Claims of exclusive rights to a particular area in a dispute with other groups of Semang or with other peoples are usually not put forward and in any case are not valid. The Malaysian government does not at all recognize any rights of Semang to customary lands or resources.[75]

Although they are commonly referred to as the inhabitants of the deep jungle areas, Semang actually occupy a transition zone between tropical jungles and agricultural districts. The resources here are very diverse and abundant. They can also collect valuable wood and maintain trade with neighbors. In the deep jungle they can only hunt small animals living among the trees, as valuable vegetation resources are practically absent from there.[76]

In state villages, the Department of Orang Asli Development is trying to attract Semang to agriculture. On cleared jungle areas, the state organizes the planting of rubber trees, durian, rambutan, oil palms and bananas. The Semang are forced to adapt to new conditions, but agricultural activity requires long term waiting results, which contradicts their world view. At different times of the day, a group of Semang may send a whole group or individuals to harvest forest products, trade them, get hired in casual paid jobs from Malay farmers, go fishing or simply beg or live off of gifts left by visitors.[77]

With this in mind, JAKOA provides the people with grocery kits so they do not leave their work. But, when there is a delay with the release of these rations, the Semang immediately stop agricultural activity, and some even return to live in the woods. The harvesting of jungle produce for sale still remains a priority for them, followed by work for money, settled agriculture and horticulture.[78]


A Semang man shoots an arrow from his blowgun. The bamboo quiver at his side contains the strongly poisoned arrows. 1937.

The main livelihood of the Semang has traditionally been gathering, hunting and fishing in a wandering lifestyle.
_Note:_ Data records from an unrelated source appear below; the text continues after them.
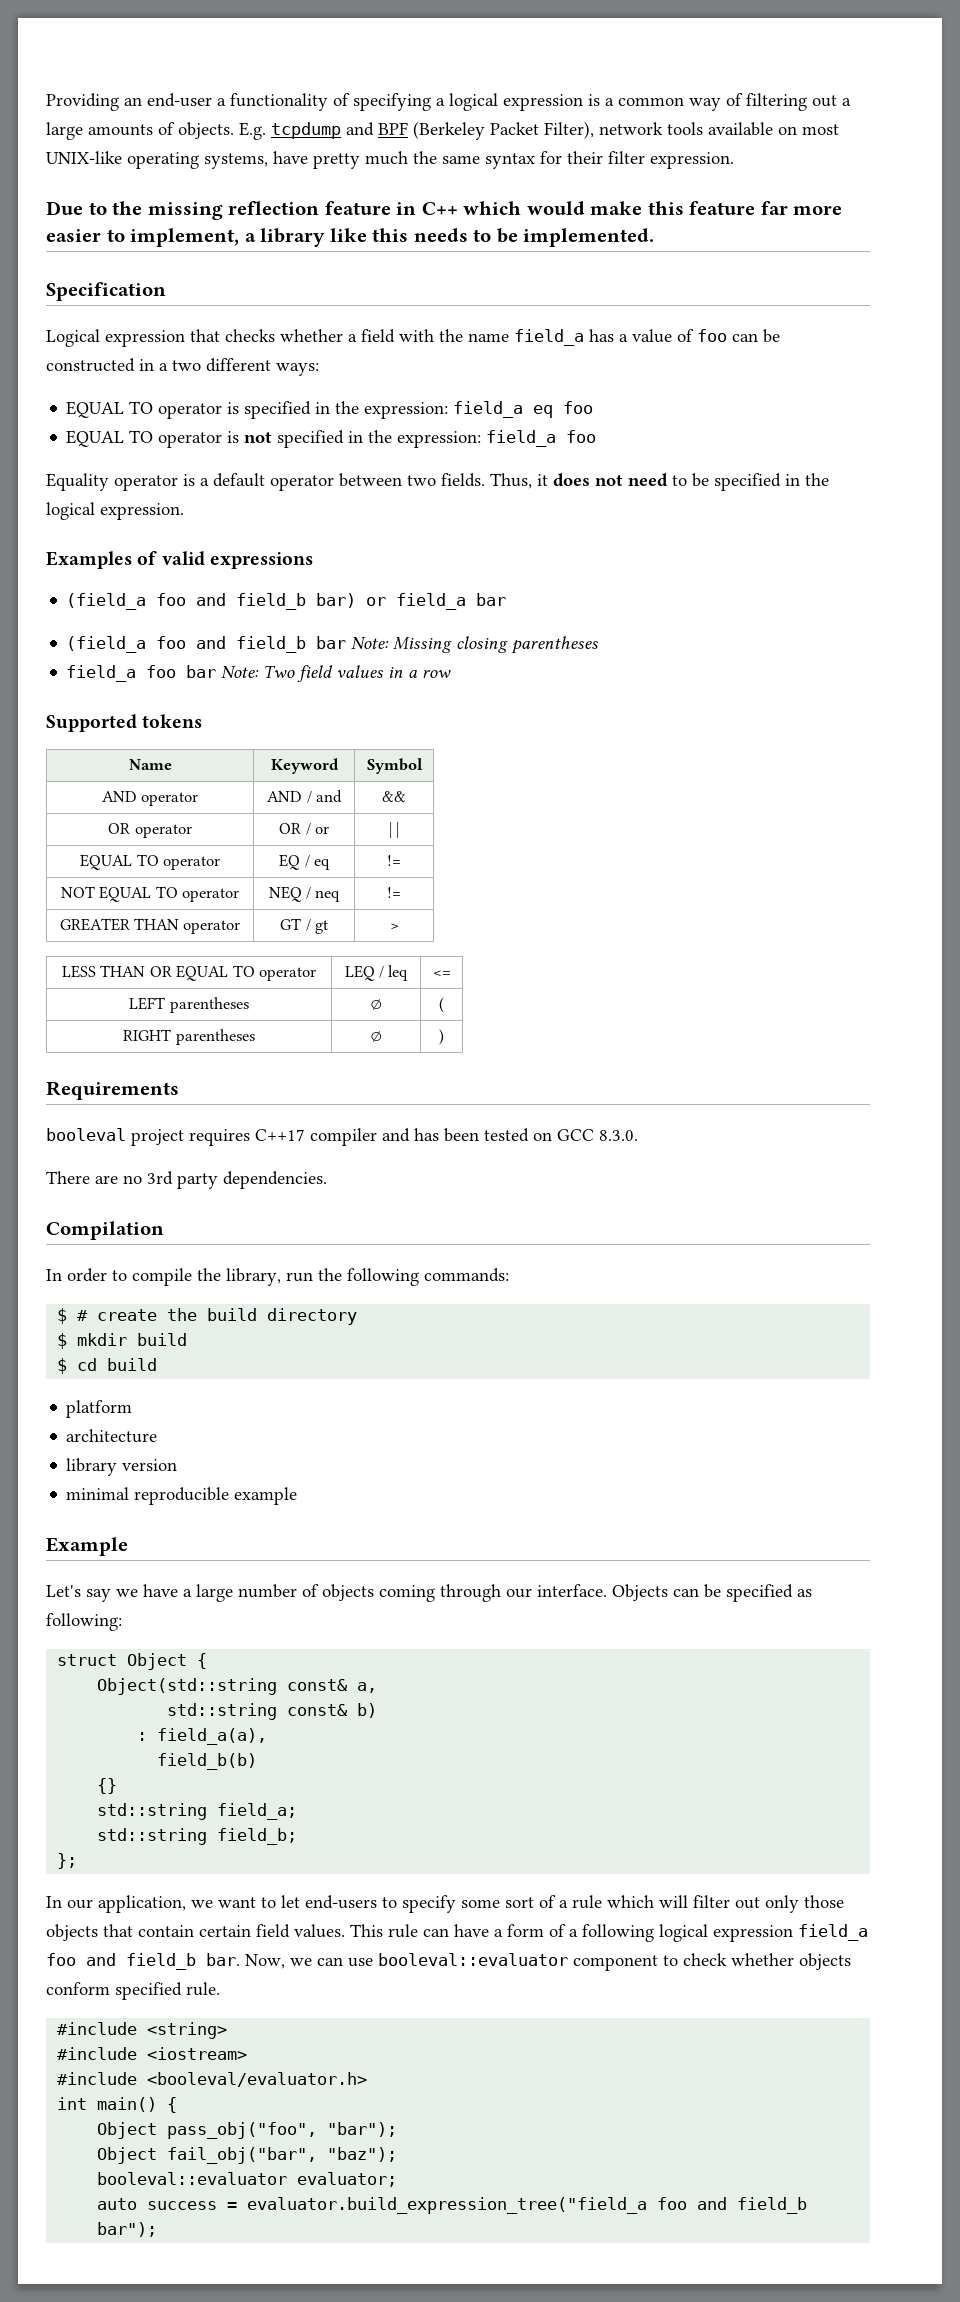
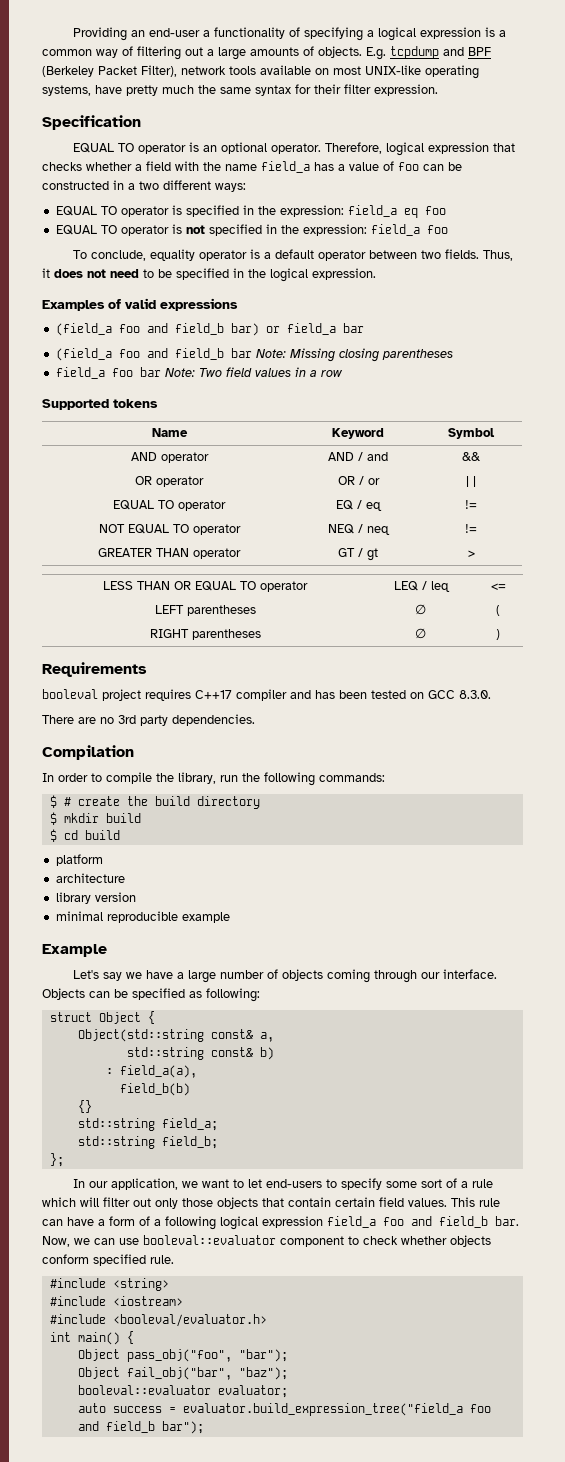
- Due to the missing reflection feature in C++ which would make this feature far more easier to implement, a library like this needs to be implemented.
  Specification
- Logical expression that checks whether a field with the name field_a has a value of foo can be constructed in a two different ways:
+ EQUAL TO operator is an optional operator. Therefore, logical expression that checks whether a field with the name field_a has a value of foo can be constructed in a two different ways:
- Equality operator is a default operator between two fields.
+ To conclude, equality operator is a default operator between two fields.

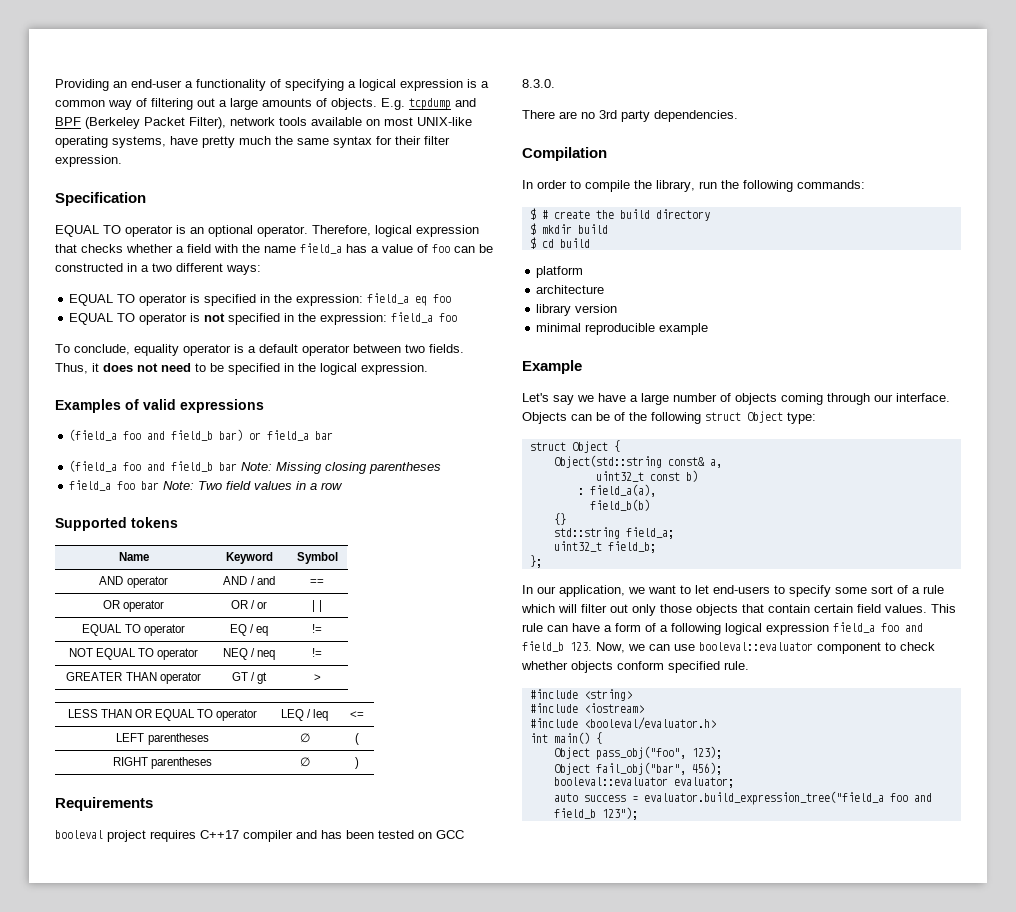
- AND operator | AND / and | &&
+ AND operator | AND / and | ==
- Objects can be specified as following:
+ Objects can be of the following struct Object type:
- std::string const& b)
+ uint32_t const b)
- std::string field_b;
+ uint32_t field_b;
- This rule can have a form of a following logical expression field_a foo and field_b bar. Now, we can use booleval::evaluator component to check whether objects conform specified rule.
+ This rule can have a form of a following logical expression field_a foo and field_b 123. Now, we can use booleval::evaluator component to check whether objects conform specified rule.
- Object pass_obj("foo", "bar");
+ Object pass_obj("foo", 123);
- Object fail_obj("bar", "baz");
+ Object fail_obj("bar", 456);
- auto success = evaluator.build_expression_tree("field_a foo and field_b bar");
+ auto success = evaluator.build_expression_tree("field_a foo and field_b 123");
They should add barter trade. Only in the 20th century some groups, the Lanoh and Batek in particular, began to practice Slash-and-burn farming.

For daily consumption, the roots and fruits of wild plants are collected in the jungle. The basis of gathering is wild yams (Dioscorea), of which at least twelve species can be found in relative abundance throughout the year. Other wild foods include bamboo shoots, nuts, seasonal fruits, mushrooms and honey. Apart from this list, there is also a range of medicinal herbs.[77]
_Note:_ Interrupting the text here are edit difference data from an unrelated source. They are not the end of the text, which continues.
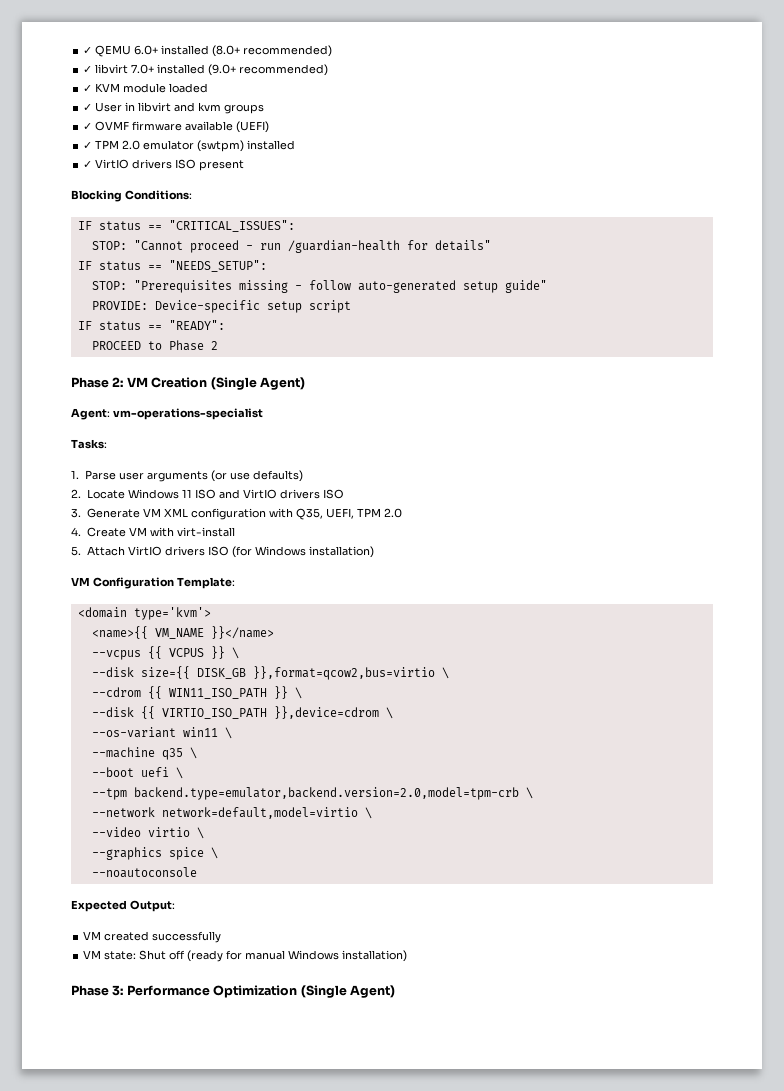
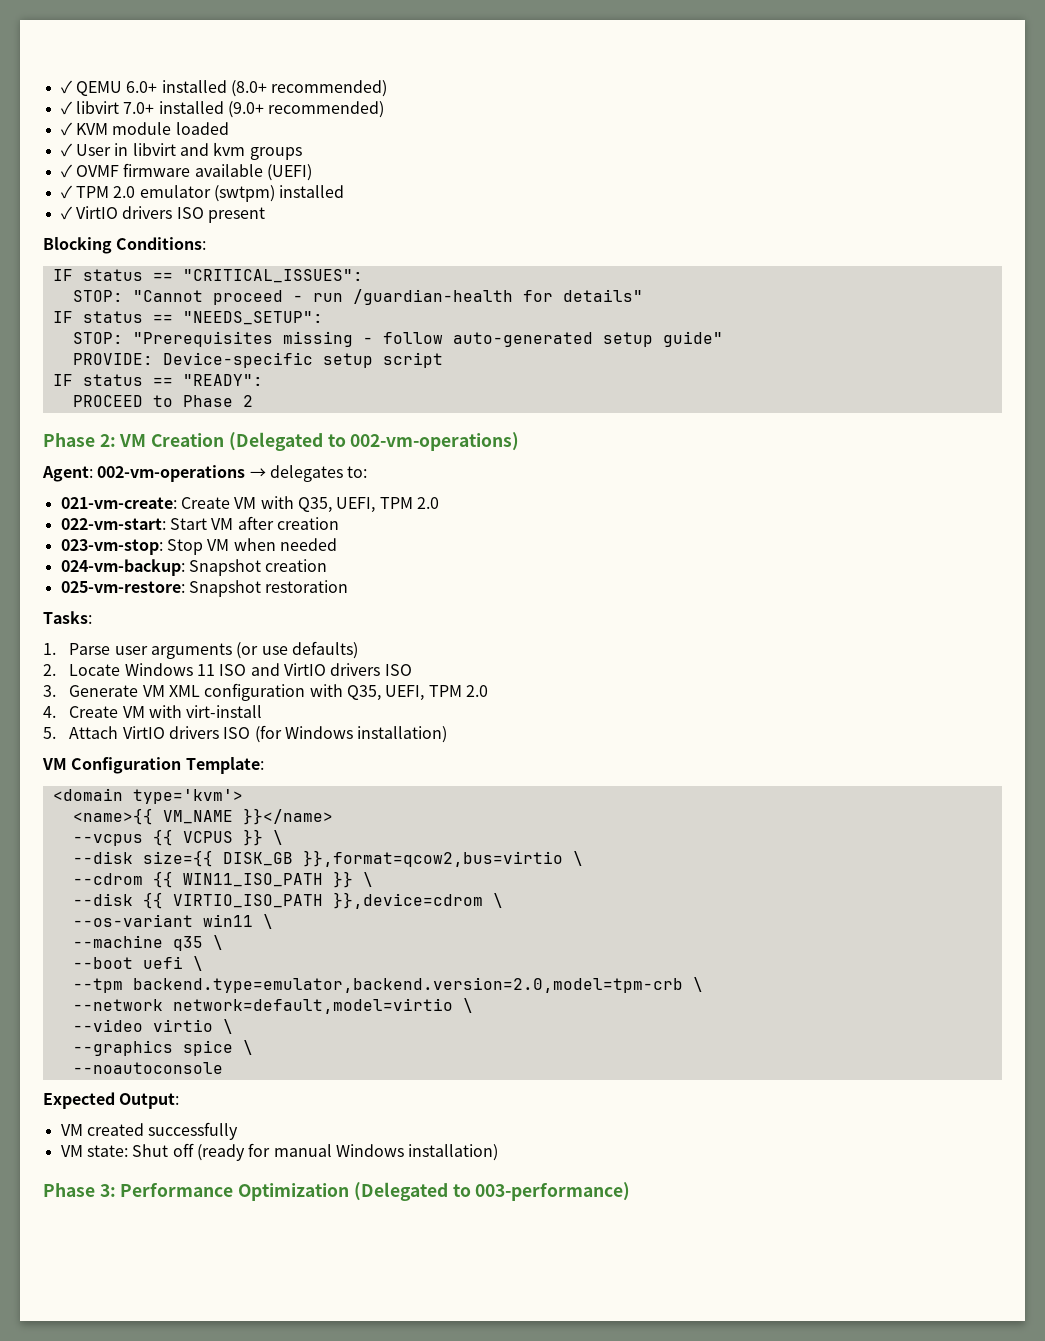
- Phase 2: VM Creation (Single Agent)
- Agent: vm-operations-specialist
+ Phase 2: VM Creation (Delegated to 002-vm-operations)
+ Agent: 002-vm-operations → delegates to:
+ 021-vm-create: Create VM with Q35, UEFI, TPM 2.0
+ 022-vm-start: Start VM after creation
+ 023-vm-stop: Stop VM when needed
+ 024-vm-backup: Snapshot creation
+ 025-vm-restore: Snapshot restoration
- Phase 3: Performance Optimization (Single Agent)
+ Phase 3: Performance Optimization (Delegated to 003-performance)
Different jungle produce are used by the Semang for various economic purposes. Bamboo is used for housing construction, it is used for the production of blowguns, darts, fish traps, kitchen utensils, water containers, combs, mats, rafts and ritual items. From the wood, they produce handles and sheaths for knives, and cutting boards for slicing meat. Pandan is used to make mats and baskets, tree barks for baskets and also clothing,[79] and rattan for rope, baskets, ladders and belts.
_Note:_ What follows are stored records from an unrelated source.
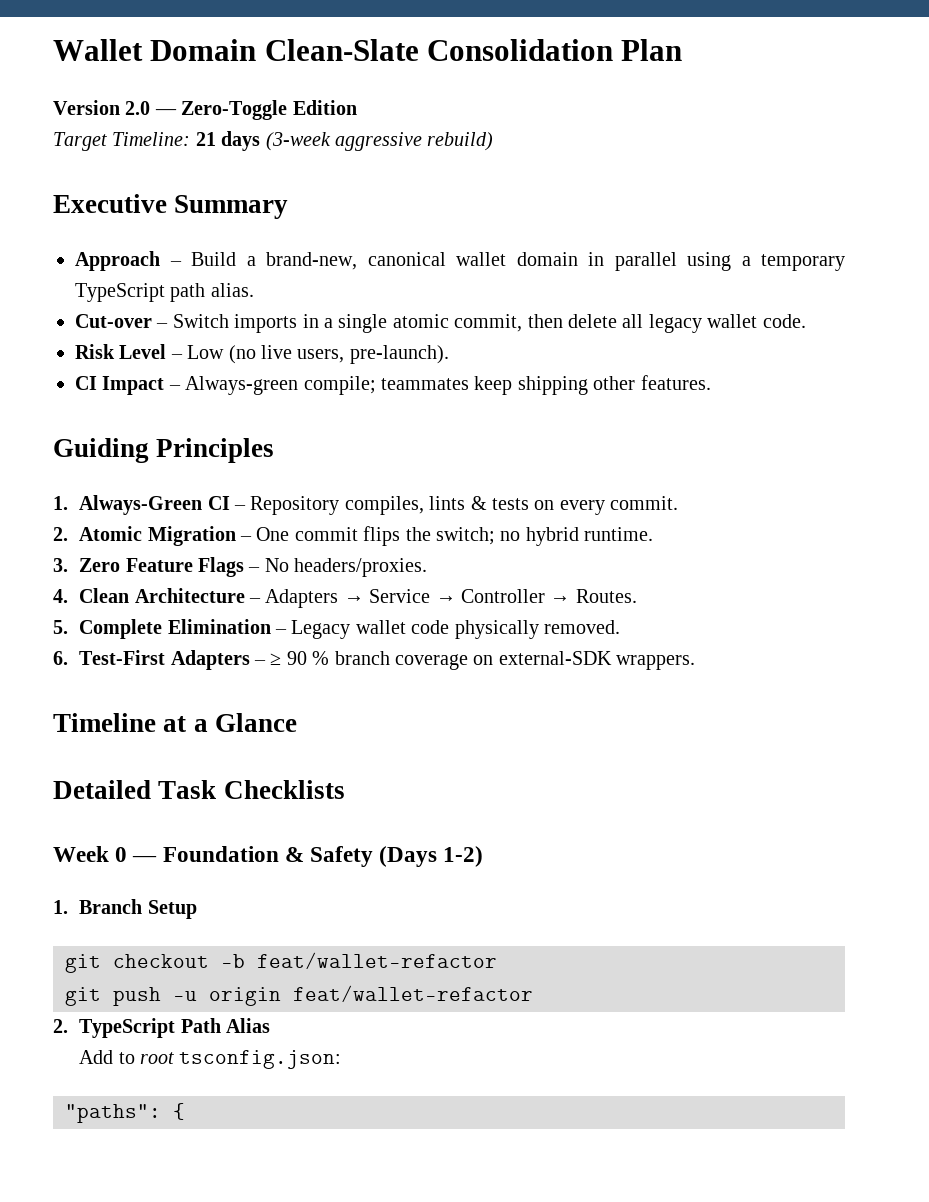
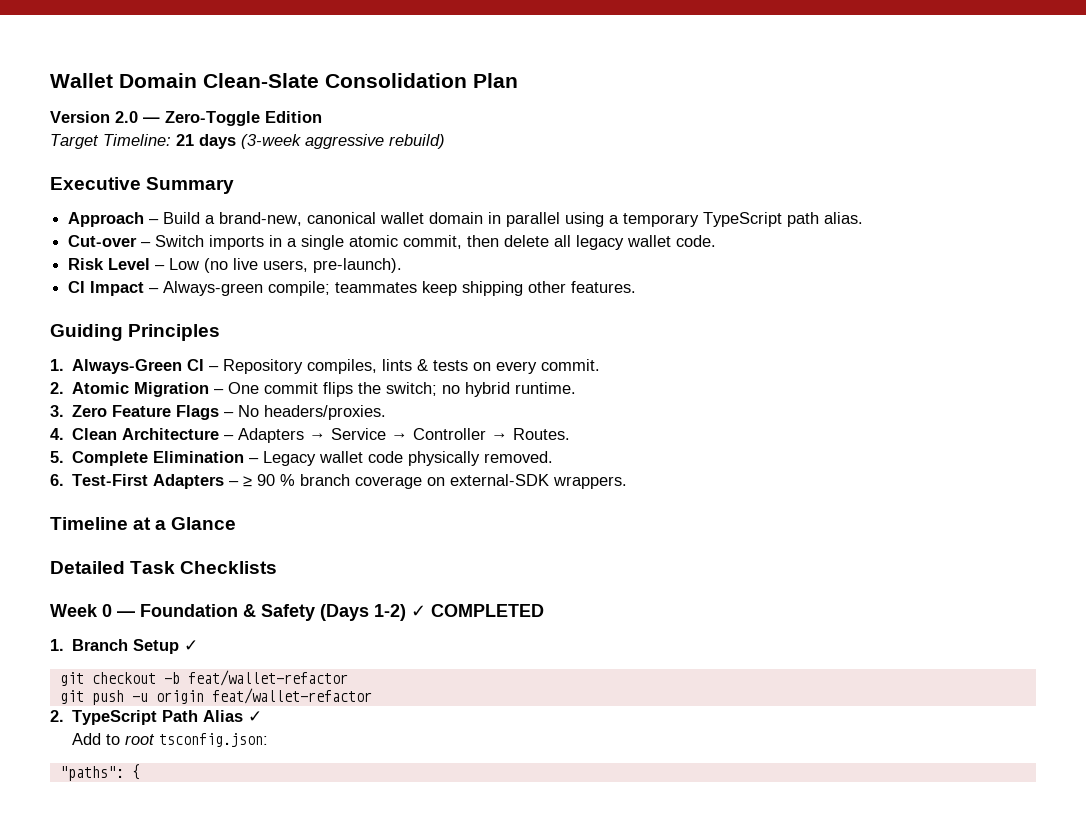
- Week 0 — Foundation & Safety (Days 1-2)
+ Week 0 — Foundation & Safety (Days 1-2) ✓ COMPLETED
- 1. Branch Setup
+ 1. Branch Setup ✓
- 2. TypeScript Path Alias
+ 2. TypeScript Path Alias ✓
The Semang spend a lot of time and effort on harvesting jungle produce intended for sale or for exchange with neighbouring Malay villages. These includes wild fruits, as well as rattan, rubber, wax, honey, and herbs. The most popular fruits are petai (Parkia speciosa), kerdas (Archidendron bubalinum), keranji (Dialium indum), jering (Archidendron pauciflorum) and durian (Durio pinangianus). Petai and durian are collected from August to November, kerdas during February to May, and keranji from October to January. Money that the Semang receive from the sale of these goods are then used to buy rice, oil, tobacco, salt, sugar and other food products, as well as clothing, fabrics, knives and other provisions.[80]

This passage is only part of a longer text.